I have been increasingly concerned by the way Alexandria Ocasio-Cortez (D-NY) talks about race. I see two principal ways people discuss racism:

  1. The Citizenship Model–people who face racial discrimination are being treated as second class citizens on arbitrary grounds, and they are entitled to the same status as other people in our society. On this model, racial oppression is a failure to recognise that citizens are entitled to equal political standing. It denies the citizenship of people of color. People with this view often speak in a universalist language, because their emphasis is on what we all have in common as citizens. It’s a critique which erodes racial distinctions, emphasising common political standing across group categories.
  2. The Group Fetishist Model–people who face racial discrimination are subject peoples who are entitled to group self-determination and therefore to their own political arrangements, separate and distinct from whites and Europeans. On this model, racial oppression is the attempt to wrongfully subject distinct groups to the same institutions. People with this view speak in a particularist language, because their emphasis is on what is different about various groups of people. It’s a critique which reinforces racial distinctions, emphasising separateness.

These two models in turn proceed from different ways of understanding what politics is. For those on the citizenship model, it is our political status as citizens which unites us. The state structures our self-conception as a people. You see this in America in the commitment to the constitution–we think of ourselves as American insofar as we are all committed to a common political project. But for those on the group fetishist model, ethnic and racial groups are primordial and pre-exist political associations. We are united not by political standing but by cultural commitments–language, cuisine, religion, ideology, ethnicity, race, you name it. So whenever two or more distinct cultural groups exist under one political framework, the group fetishist alleges that one of those groups isn’t “independent” or “self-determining”, that there’s a subjugation relationship.

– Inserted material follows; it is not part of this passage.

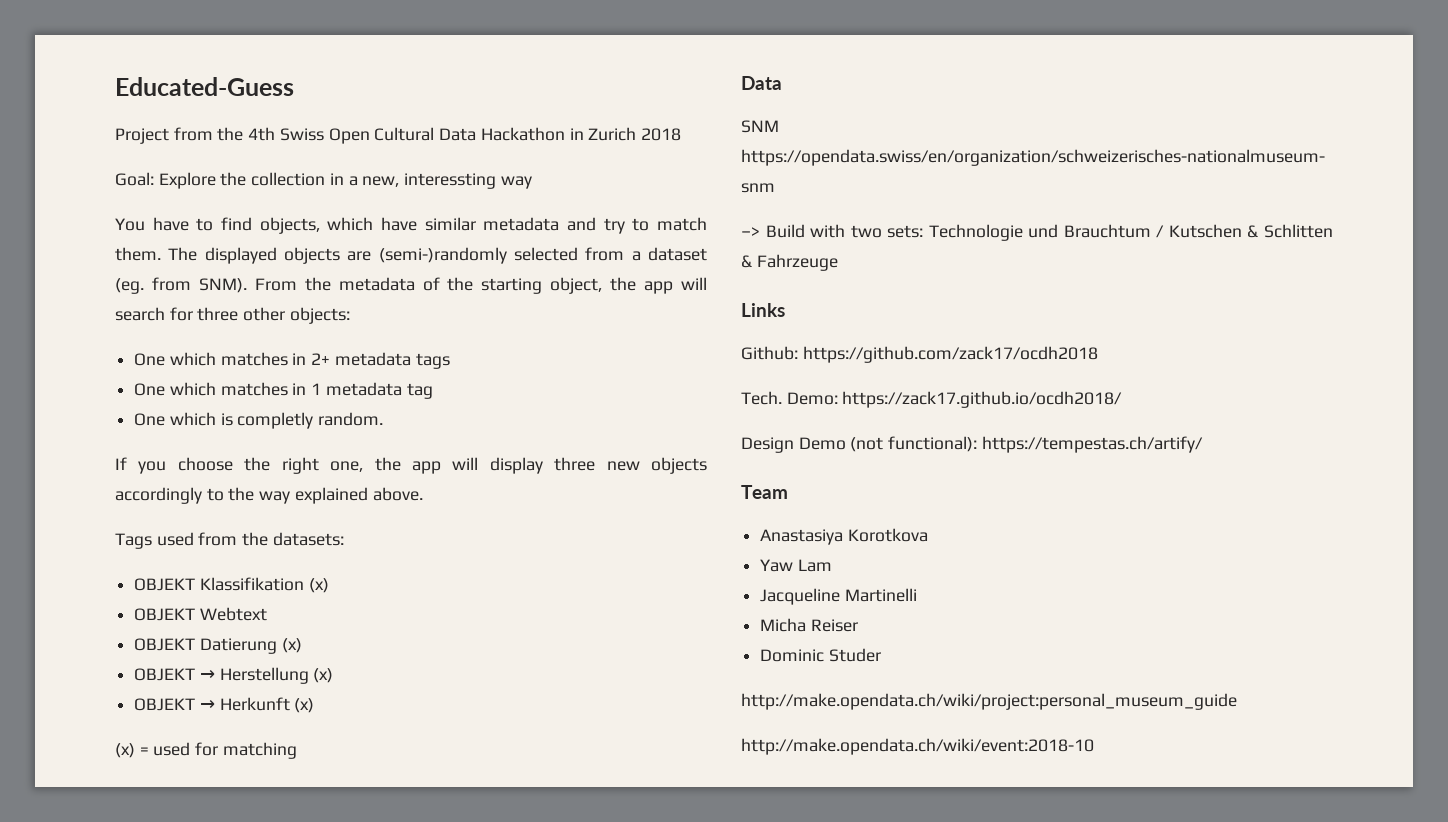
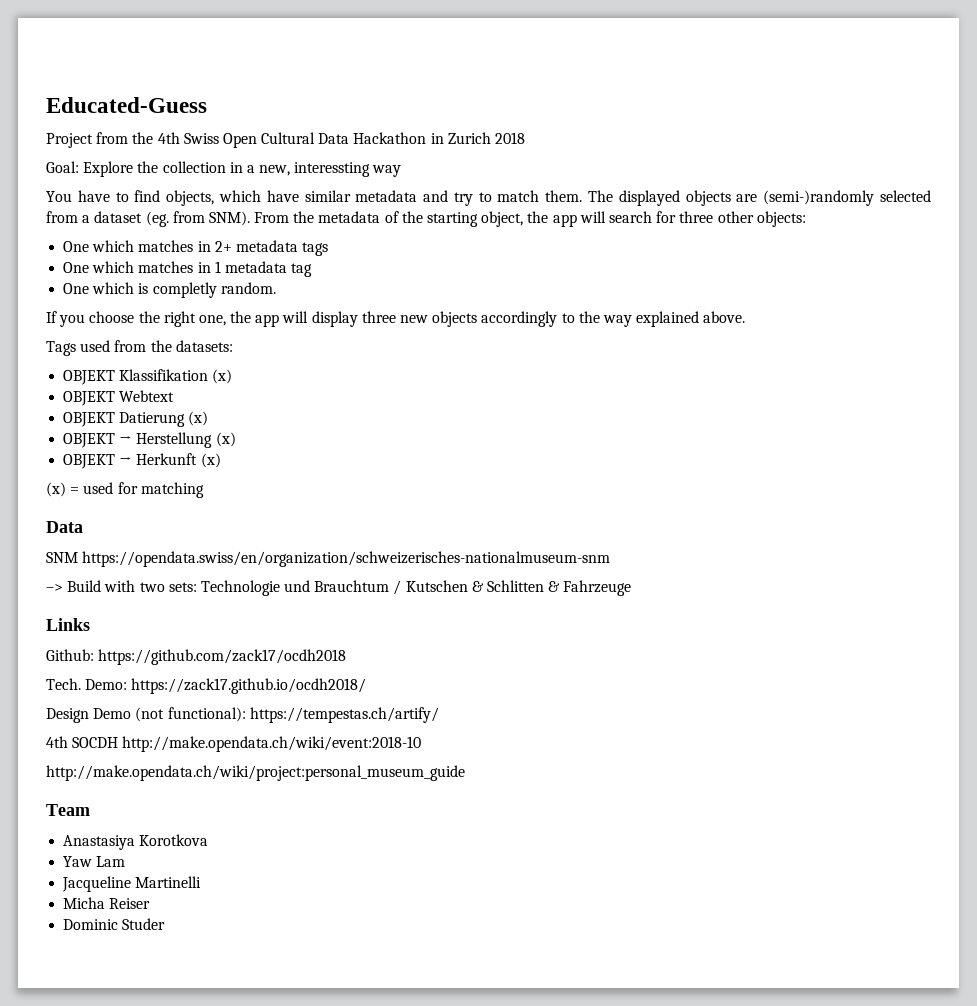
+ 4th SOCDH http://make.opendata.ch/wiki/event:2018-10
+ http://make.opendata.ch/wiki/project:personal_museum_guide
- http://make.opendata.ch/wiki/project:personal_museum_guide
- http://make.opendata.ch/wiki/event:2018-10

Ultimately, only the citizenship model can provide the conditions under which diverse people can live together. If we recognise each other as equal citizens, we don’t have to fuss about whether we speak the same language, worship the same gods, or look the same color. We can instead work together to ensure every person enjoys equal status and the distributive benefits that go along with that. Group fetishism kills unity. It breaks us up into ever smaller factions, and it makes it difficult for those factions to collaborate.

Initially, AOC appeared to be operating on the citizen model, but increasingly she’s been moving in the group fetishist direction. The result is a confused position on race. Let me show you what I mean…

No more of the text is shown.